MF: How do you see photograms, or abstract images, shaping our perception of the world?
TR: The photograms are not so much about the perception and influence of photography in our daily lives. Maybe I just want to recall that artists used techniques in photography that enabled them to make completely artificial and abstract photographs and that these techniques are, unfortunately, nearly forgotten.
MF: You’ve taught at the Kunstakademie Düsseldorf, where you also studied. How does your interest in the history and evolution of photographic technologies come into play in the classroom?
TR: I’ve used a lot of different photographic techniques in the past thirty years. I realize there isn’t just one way to take a photograph, there are a thousand different ways—and that’s what I’ve taught the students. They should not insist on their beautiful Leica, or their Hasselblad, or whatever they use. The technique must result from the idea that you have—and you may have to develop your own technology to bring out the images. I’m not much interested in “straight” photography anymore. It has been practiced for more than 150 years, and most of it is too conventional. I’ve always wanted to go beyond the limits.
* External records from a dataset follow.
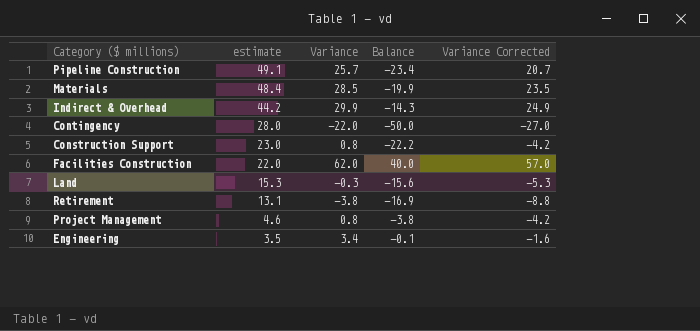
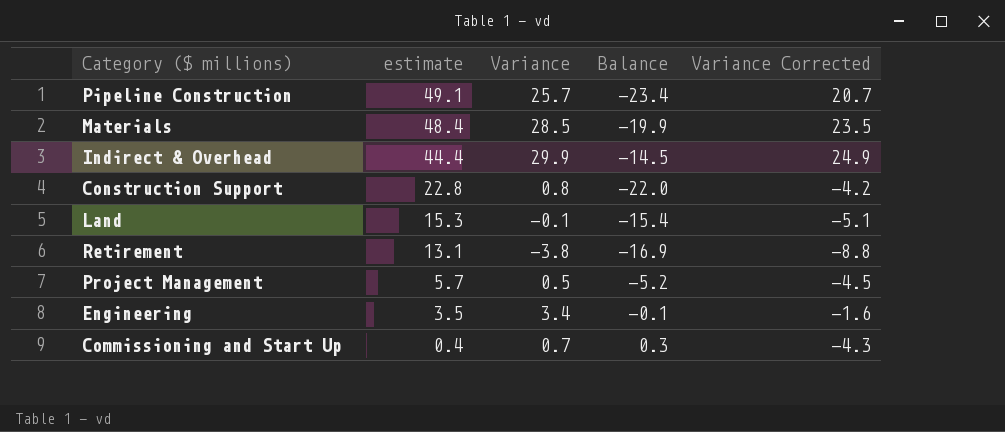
row Contingency: 28.0 | -22.0 | -50.0 | -27.0 -> none
row Facilities Construction: 22.0 | 62.0 | 40.0 | 57.0 -> none
Indirect & Overhead | estimate: 44.2 -> 44.4
Indirect & Overhead | Balance: -14.3 -> -14.5
Construction Support | estimate: 23.0 -> 22.8
Construction Support | Balance: -22.2 -> -22.0
Land | Variance: -0.3 -> -0.1
Land | Balance: -15.6 -> -15.4
Land | Variance Corrected: -5.3 -> -5.1
Project Management | estimate: 4.6 -> 5.7
Project Management | Variance: 0.8 -> 0.5
Project Management | Balance: -3.8 -> -5.2
Project Management | Variance Corrected: -4.2 -> -4.5
row Commissioning and Start Up: none -> 0.4 | 0.7 | 0.3 | -4.3

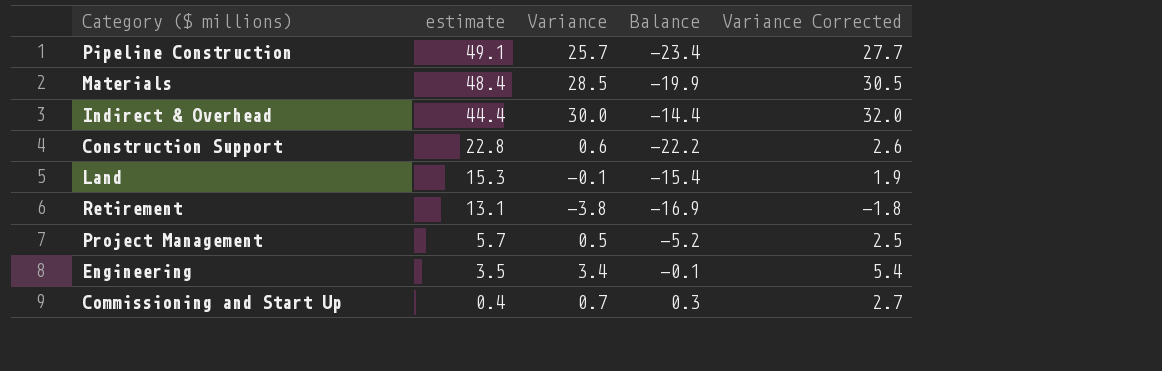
column Variance Corrected | formula: [Variance] - 5 -> [Variance] + 2
Indirect & Overhead | Variance: 29.9 -> 30.0
Indirect & Overhead | Balance: -14.5 -> -14.4
Construction Support | Variance: 0.8 -> 0.6
Construction Support | Balance: -22.0 -> -22.2

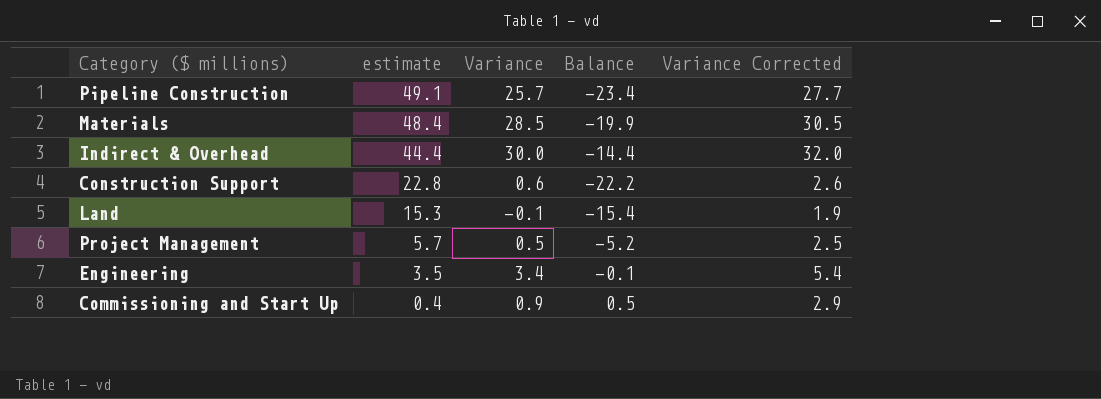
row Retirement: 13.1 | -3.8 | -16.9 | -1.8 -> none
Commissioning and Start Up | Variance: 0.7 -> 0.9
Commissioning and Start Up | Balance: 0.3 -> 0.5
Commissioning and Start Up | Variance Corrected: 2.7 -> 2.9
MF: But you are interested in photographic conventions. Why?
TR: I think photography is still the most influential medium in the world, and I have to deconstruct these conventions.

Thomas Ruff, phg.s.01, 2012. Courtesy of the artist and David Zwirner Gallery, New York and London.
MF: Do you ever take pictures, in the traditional sense?
TR: The last photographs that I took in the traditional way, with an 8-by-10 camera and negative film, were architectural photographs of my studio some months ago. And, of course, if an idea for a new series requires a traditional analog photograph, I will use the camera again.
MF: Could you talk about the role of research in your work? Where does a project begin?
TR: If I see an image that attracts, upsets, or astonishes me—one that stays in my mind for a long time—I begin working. This is the starting point of the research: I try to find out how the image was created and in what context—historical, political, or social—the image belongs. After clarifying these questions I begin to create “my own” image, the image I have in my mind, the image that was triggered by the image I saw. Sometimes it can be done in a straightforward way, with a camera, but sometimes you need to reflect on how you can manage to make this technically. For example, when I had the idea of photographing the night sky, I realized that with my small telescope, I had no chance of getting high-quality images of stars, so I looked for an observatory with a big telescope where I could take the photographs myself. But they wouldn’t let me in. So I had to give up the idea of being the author of the photograph, and worked with large-format negatives from the observatory’s archive.
MF: It’s been written that when you were in high school you wanted to be either an astronomer or a photographer. Your cassini series connects the two occupations.
TR: I have an affinity for astronomy, so from time to time astronomical issues show up in my work. The cassini series consists of images of Saturn, its moons and rings, taken by a machine camera within the Cassini spacecraft. They are black-and-white photographs with an abstract quality that I really like. To highlight the abstraction, I colored these photographs so that they resemble a kind of “post-Suprematist” image.
MF: You’ve spoken of your interest in the writings of Vilém Flusser, whose ideas about imaging, written in the 1970s and ’80s, feel prescient today.
TR: [Flusser’s 1983 Towards a Philosophy of Photography] is a book I read twenty years ago. He was writing about the shifting of photography. There are a lot of different photographs, and different photographs have different intentions. Fine art, medical, propaganda, and of course the most influential image-production machine is advertisement. This transformation, let’s say, of the scientific photography into the art world, or advertising photography into politics (as seen in the last U.S. election)—this modification of images from one intention to another brings about interferences. The image, and the meaning of the image, changes.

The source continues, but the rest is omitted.